Assim, a espiritualidade cristã não se reduz a um momento ou um aspecto da vida, mas abarca todo o nosso ser. É uma exigência de todo batizado que, no encontro pessoal com Jesus Cristo, descobre a sua missão no mundo e sua vocação à santidade. O lugar de vivência da espiritualidade não é outro senão o mundo, a história humana, os conflitos, o lugar onde Deus nos colocou.
“A opacidade e o jogo de luz e sombras de que é feita a história humana passa a ser para todo aquele ou aquela que caminha segundo o Espírito, no seguimento de Jesus, buscando fazer a vontade do Pai, uma permanente epifania, uma constante redescoberta de que tudo – a dor e a alegria, a angústia e a esperança – tudo é graça” v.
Notas Bibliográficas
i Maria Clara Bingemer. In "Viver como crentes no mundo em mudança", ed. Paulinas.
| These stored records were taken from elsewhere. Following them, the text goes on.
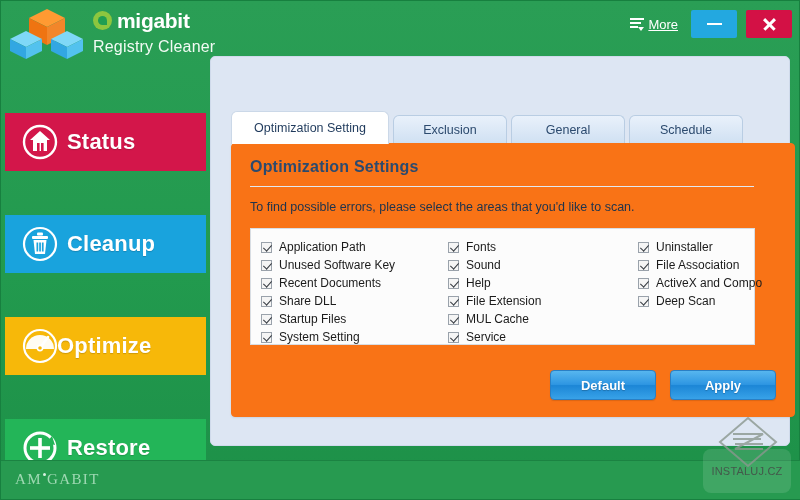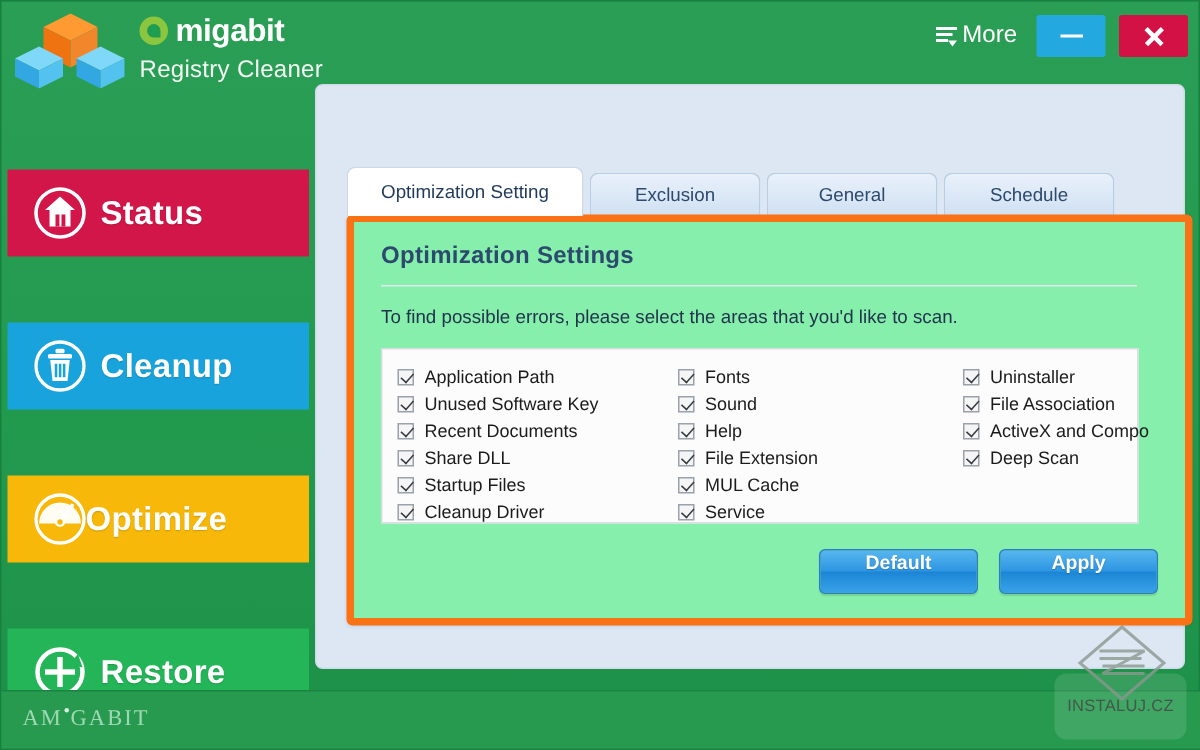--- a/index.html
+++ b/index.html
@@ -44,21 +44,21 @@
   .more-ico{width:14px;height:12px;position:relative;}
   .more-ico i{position:absolute;left:0;height:2px;background:#fff;display:block;}
   .more-ico i:nth-child(1){top:0;width:14px;}
   .more-ico i:nth-child(2){top:4px;width:11px;}
   .more-ico i:nth-child(3){top:8px;width:8px;}
   .more-ico b{
     position:absolute;right:0px;bottom:-1px;width:0;height:0;
     border-left:3.5px solid transparent;border-right:3.5px solid transparent;
     border-top:4px solid #fff;
   }
-  .more-label{color:#ffffff;font-size:16px;}
+  .more-label{color:#ffffff;font-size:13px;text-decoration:underline;}
   .win-btn{
     width:46px;height:28px;border:none;border-radius:2px;
     display:flex;align-items:center;justify-content:center;
   }
   .win-min{background:#23a8e0;}
   .win-close{background:#d31145;}
   .min-glyph{display:block;width:15px;height:2px;background:#fff;}
   .close-glyph{
     position:relative;width:15px;height:15px;display:block;
   }
@@ -99,21 +99,21 @@
     border:1px solid #b9cde3;border-bottom:none;
     border-radius:6px 6px 0 0;margin-right:4px;position:relative;
   }
   .tab.active{
     background:#ffffff;color:#1f3a5c;height:32px;line-height:32px;
     border-color:#cbd8e8;min-width:140px;z-index:3;
   }
 
   .card{
     position:absolute;left:20px;top:86px;width:564px;height:274px;
-    background:#86efac;border:5px solid #f97316;border-radius:4px;
+    background:#f97316;border:1px solid #f97316;border-radius:4px;
     box-sizing:border-box;box-shadow:0 1px 2px rgba(40,60,90,.10);
   }
   .card-title{
     position:absolute;left:18px;top:14px;font-size:16px;color:#2c4a6e;
     font-weight:bold;letter-spacing:.2px;
   }
   .card-rule{position:absolute;left:18px;top:42px;width:504px;height:1px;background:#e2e8f0;}
   .card-desc{position:absolute;left:18px;top:56px;font-size:12.5px;color:#20344c;}
 
   .checkbox-group{
@@ -137,21 +137,21 @@
     margin-left:7px;font-size:12px;color:#1b1b1b;white-space:nowrap;
     overflow:hidden;text-overflow:clip;
   }
   .cb-col.c3 .cb-text{max-width:128px;}
 
   .btn-row{position:absolute;right:18px;bottom:16px;display:flex;gap:14px;}
   .btn{
     width:104px;height:28px;border:1px solid #2a7fc4;border-radius:4px;
     background:linear-gradient(180deg,#57b6ef 0%,#2e96e2 48%,#1c86d6 52%,#38a2e8 100%);
     color:#ffffff;font-size:13px;font-weight:bold;
-    display:flex;align-items:flex-start;justify-content:center;
+    display:flex;align-items:center;justify-content:center;
     text-shadow:0 1px 1px rgba(0,0,0,.22);box-shadow:0 1px 1px rgba(0,0,0,.12);
   }
 
   
   .footer{
     position:absolute;left:0;bottom:0;width:800px;height:38px;
     background:#279a50;border-top:1px solid #1b8342;
   }
   .footer-brand{
     position:absolute;left:14px;top:10px;color:#9fd9b3;font-size:15px;
@@ -322,21 +322,21 @@
           <div class="cb-row">
             <span class="cb-box"></span>
             <span class="cb-text">Share DLL</span>
           </div>
           <div class="cb-row">
             <span class="cb-box"></span>
             <span class="cb-text">Startup Files</span>
           </div>
           <div class="cb-row">
             <span class="cb-box"></span>
-            <span class="cb-text">Cleanup Driver</span>
+            <span class="cb-text">System Setting</span>
           </div>
         </div>
 
         <div class="cb-col c2">
           <div class="cb-row">
             <span class="cb-box"></span>
             <span class="cb-text">Fonts</span>
           </div>
           <div class="cb-row">
             <span class="cb-box"></span>

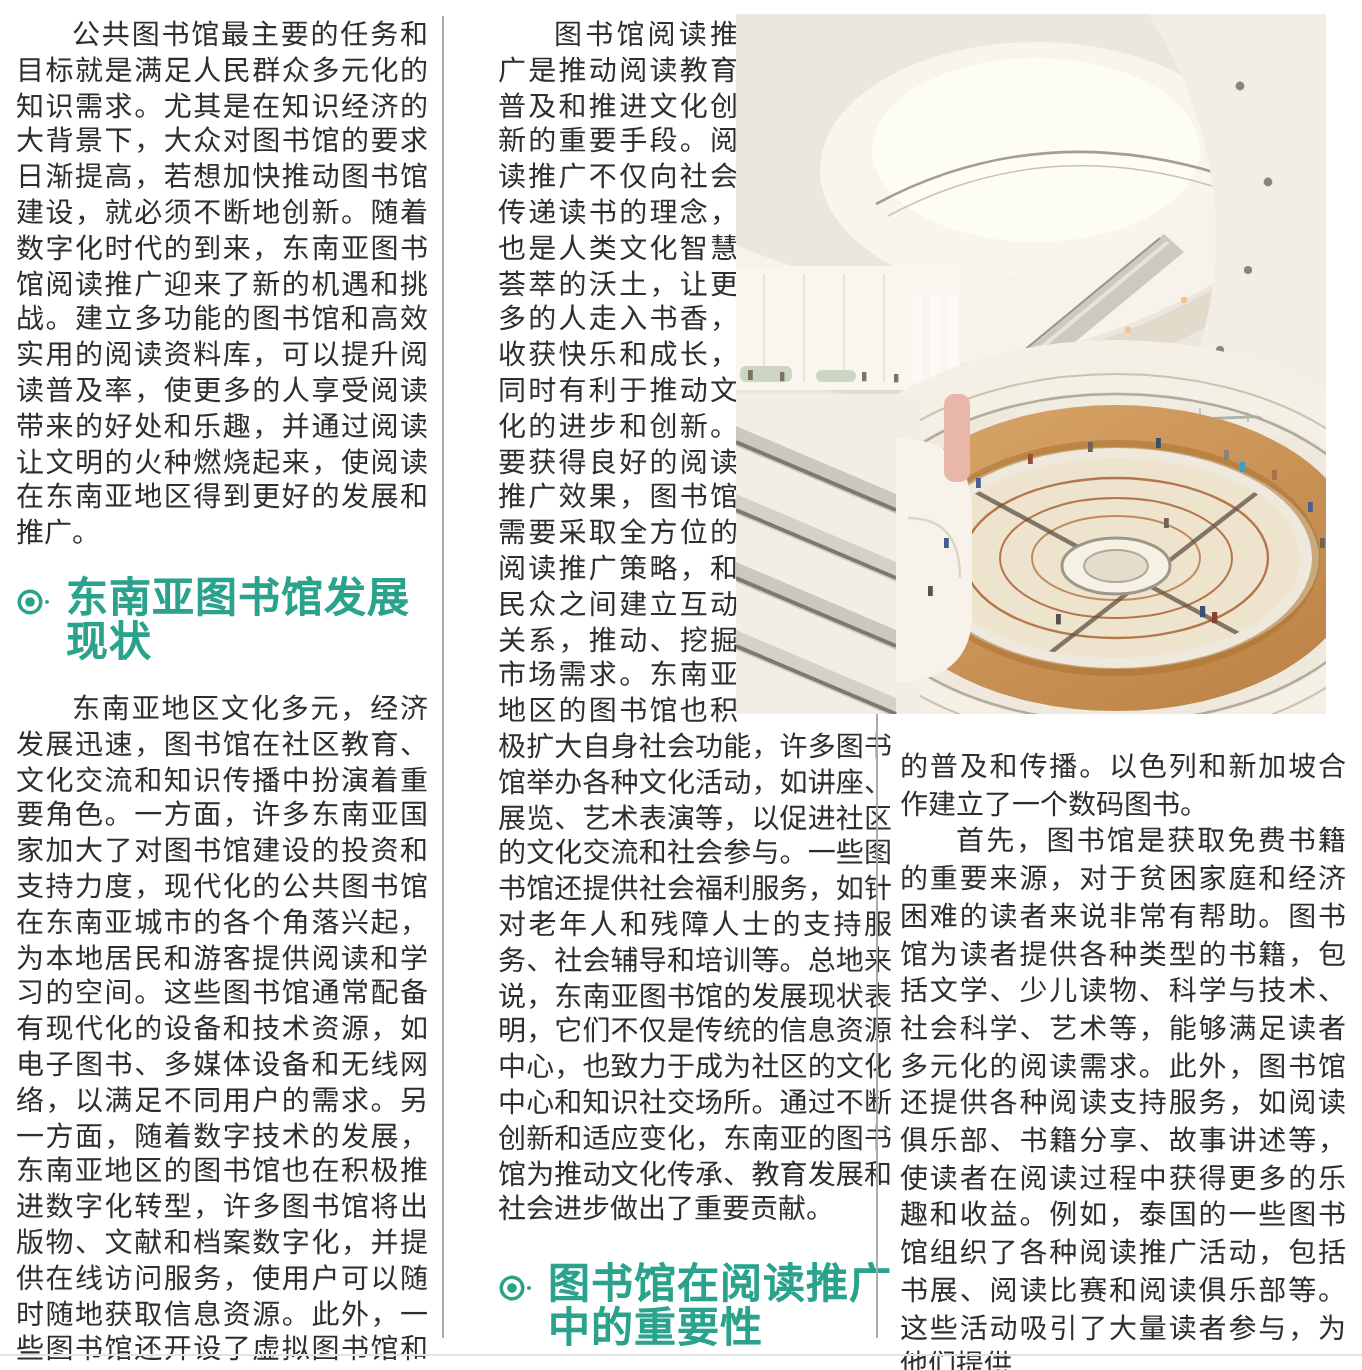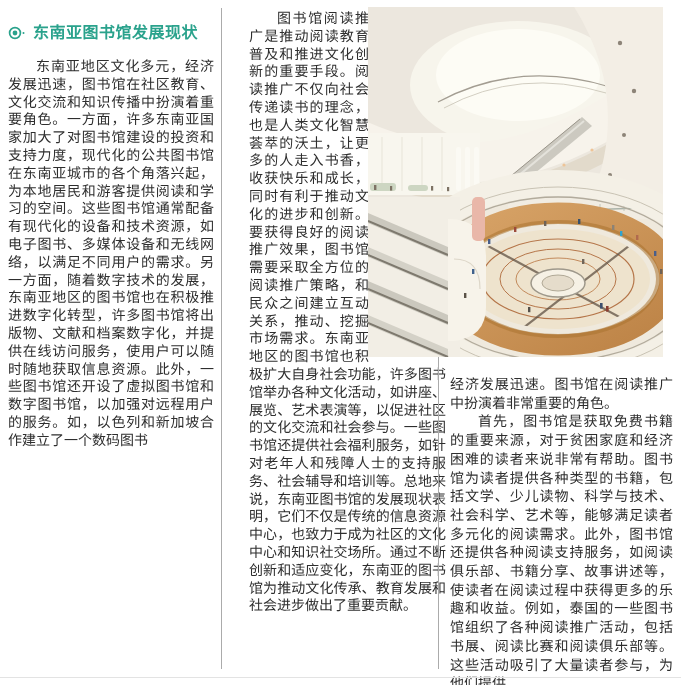--- a/index.html
+++ b/index.html
@@ -8,59 +8,70 @@
     font-family:"Liberation Serif","DejaVu Serif",serif;color:#2e2e2e;
   }
   .col{position:absolute;}
   .para{margin:0;font-size:14px;line-height:17.8px;text-align:justify;word-break:break-all;}
   .indent{text-indent:2em;}
   .col3 .para{line-height:18.7px;}
   .vsep{position:absolute;top:8px;height:661px;width:1px;background:#ababab;}
   .section-heading{
     position:relative;margin:12px 0 14px;padding-left:25px;
     font-family:"Liberation Sans","DejaVu Sans",sans-serif;font-weight:bold;
-    font-size:16px;line-height:22px;color:#2aa28c;letter-spacing:0.5px;
+    font-size:21px;line-height:22px;color:#2aa28c;letter-spacing:0.5px;
   }
   .section-heading.bottom{margin-top:17px;margin-bottom:0;}
   .bullet-icon{position:absolute;left:0;top:3px;width:18px;height:16px;}
   .photo{position:absolute;left:368px;top:7px;width:295px;height:350px;margin:0;padding:0;}
   .photo svg{display:block;}
   .photo-spacer{float:right;width:77px;height:349px;}
   .bottom-rule{position:absolute;left:0;top:677px;width:681px;height:1px;background:#e3e3e3;}
 </style>
 </head>
 <body>
 
 <div class="page">
 
   <div class="col" style="left:8px;top:10px;width:206px;">
+    <p class="para indent">公共图书馆最主要的任务和目标就是满足人民群众多元化的知识需求。尤其是在知识经济的大背景下，大众对图书馆的要求日渐提高，若想加快推动图书馆建设，就必须不断地创新。随着数字化时代的到来，东南亚图书馆阅读推广迎来了新的机遇和挑战。建立多功能的图书馆和高效实用的阅读资料库，可以提升阅读普及率，使更多的人享受阅读带来的好处和乐趣，并通过阅读让文明的火种燃烧起来，使阅读在东南亚地区得到更好的发展和推广。</p>
     <h2 class="section-heading">
       <span class="bullet-icon">
         <svg viewBox="0 0 18 16" width="18" height="16">
           <circle cx="7" cy="8" r="5.4" fill="none" stroke="#2aa28c" stroke-width="1.7"></circle>
           <circle cx="7" cy="8" r="2.4" fill="#2aa28c"></circle>
           <circle cx="15.5" cy="8" r="1" fill="#2aa28c"></circle>
         </svg>
       </span>
       <span>东南亚图书馆发展现状</span>
     </h2>
     <p class="para indent">东南亚地区文化多元，经济发展迅速，图书馆在社区教育、文化交流和知识传播中扮演着重要角色。一方面，许多东南亚国家加大了对图书馆建设的投资和支持力度，现代化的公共图书馆在东南亚城市的各个角落兴起，为本地居民和游客提供阅读和学习的空间。这些图书馆通常配备有现代化的设备和技术资源，如电子图书、多媒体设备和无线网络，以满足不同用户的需求。另一方面，随着数字技术的发展，东南亚地区的图书馆也在积极推进数字化转型，许多图书馆将出版物、文献和档案数字化，并提供在线访问服务，使用户可以随时随地获取信息资源。此外，一些图书馆还开设了虚拟图书馆和数字图书馆，以加强对远程用户的服务。如，以色列和新加坡合作建立了一个数码图书</p>
   </div>
 
   <div class="vsep" style="left:221px;"></div>
 
   <div class="col" style="left:249px;top:10px;width:197px;">
     <div class="photo-spacer"></div>
     <p class="para indent">图书馆阅读推广是推动阅读教育普及和推进文化创新的重要手段。阅读推广不仅向社会传递读书的理念，也是人类文化智慧荟萃的沃土，让更多的人走入书香，收获快乐和成长，同时有利于推动文化的进步和创新。要获得良好的阅读推广效果，图书馆需要采取全方位的阅读推广策略，和民众之间建立互动关系，推动、挖掘市场需求。东南亚地区的图书馆也积极扩大自身社会功能，许多图书馆举办各种文化活动，如讲座、展览、艺术表演等，以促进社区的文化交流和社会参与。一些图书馆还提供社会福利服务，如针对老年人和残障人士的支持服务、社会辅导和培训等。总地来说，东南亚图书馆的发展现状表明，它们不仅是传统的信息资源中心，也致力于成为社区的文化中心和知识社交场所。通过不断创新和适应变化，东南亚的图书馆为推动文化传承、教育发展和社会进步做出了重要贡献。</p>
+    <h2 class="section-heading bottom">
+      <span class="bullet-icon">
+        <svg viewBox="0 0 18 16" width="18" height="16">
+          <circle cx="7" cy="8" r="5.4" fill="none" stroke="#2aa28c" stroke-width="1.7"></circle>
+          <circle cx="7" cy="8" r="2.4" fill="#2aa28c"></circle>
+          <circle cx="15.5" cy="8" r="1" fill="#2aa28c"></circle>
+        </svg>
+      </span>
+      <span>图书馆在阅读推广中的重要性</span>
+    </h2>
   </div>
 
   <div class="vsep" style="left:438px;"></div>
 
   <div class="col col3" style="left:450px;top:376px;width:223px;">
-    <p class="para">经济发展迅速。图书馆在阅读推广中扮演着非常重要的角色。</p>
+    <p class="para">的普及和传播。以色列和新加坡合作建立了一个数码图书。</p>
     <p class="para indent">首先，图书馆是获取免费书籍的重要来源，对于贫困家庭和经济困难的读者来说非常有帮助。图书馆为读者提供各种类型的书籍，包括文学、少儿读物、科学与技术、社会科学、艺术等，能够满足读者多元化的阅读需求。此外，图书馆还提供各种阅读支持服务，如阅读俱乐部、书籍分享、故事讲述等，使读者在阅读过程中获得更多的乐趣和收益。例如，泰国的一些图书馆组织了各种阅读推广活动，包括书展、阅读比赛和阅读俱乐部等。这些活动吸引了大量读者参与，为他们提供</p>
   </div>
 
   <figure class="photo">
     <svg viewBox="0 0 295 350" width="295" height="350">
       <defs>
         <linearGradient id="wood" x1="0" y1="0" x2="1" y2="1">
           <stop offset="0" stop-color="#d8a468"></stop>
           <stop offset="1" stop-color="#bc8245"></stop>
         </linearGradient>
ii Pe. Valdir José de Castro. In “A espiritualidade no cotidiano”. Revista Vida Pastoral maio-junho de 1995.
iii Idem, ibidem
iv Rodrigo Borgheti. “Por uma espiritualidade encarnada...” Revista Vida Pastoral maio-junho de 2010
v Maria Clara Bingemer. In "Viver como crentes no mundo em mudança", ed. Paulinas
Para refletir com seu grupo ou equipe pastoral
1. A partir desta reflexão, o que você entende por espiritualidade?
2. Em sua comunidade existem movimentos de espiritualidade? Quais?
3. Como viver a espiritualidade cristã dentro de nossa realidade brasileira, marcada por corrupção, injustiça, exclusão social e miséria?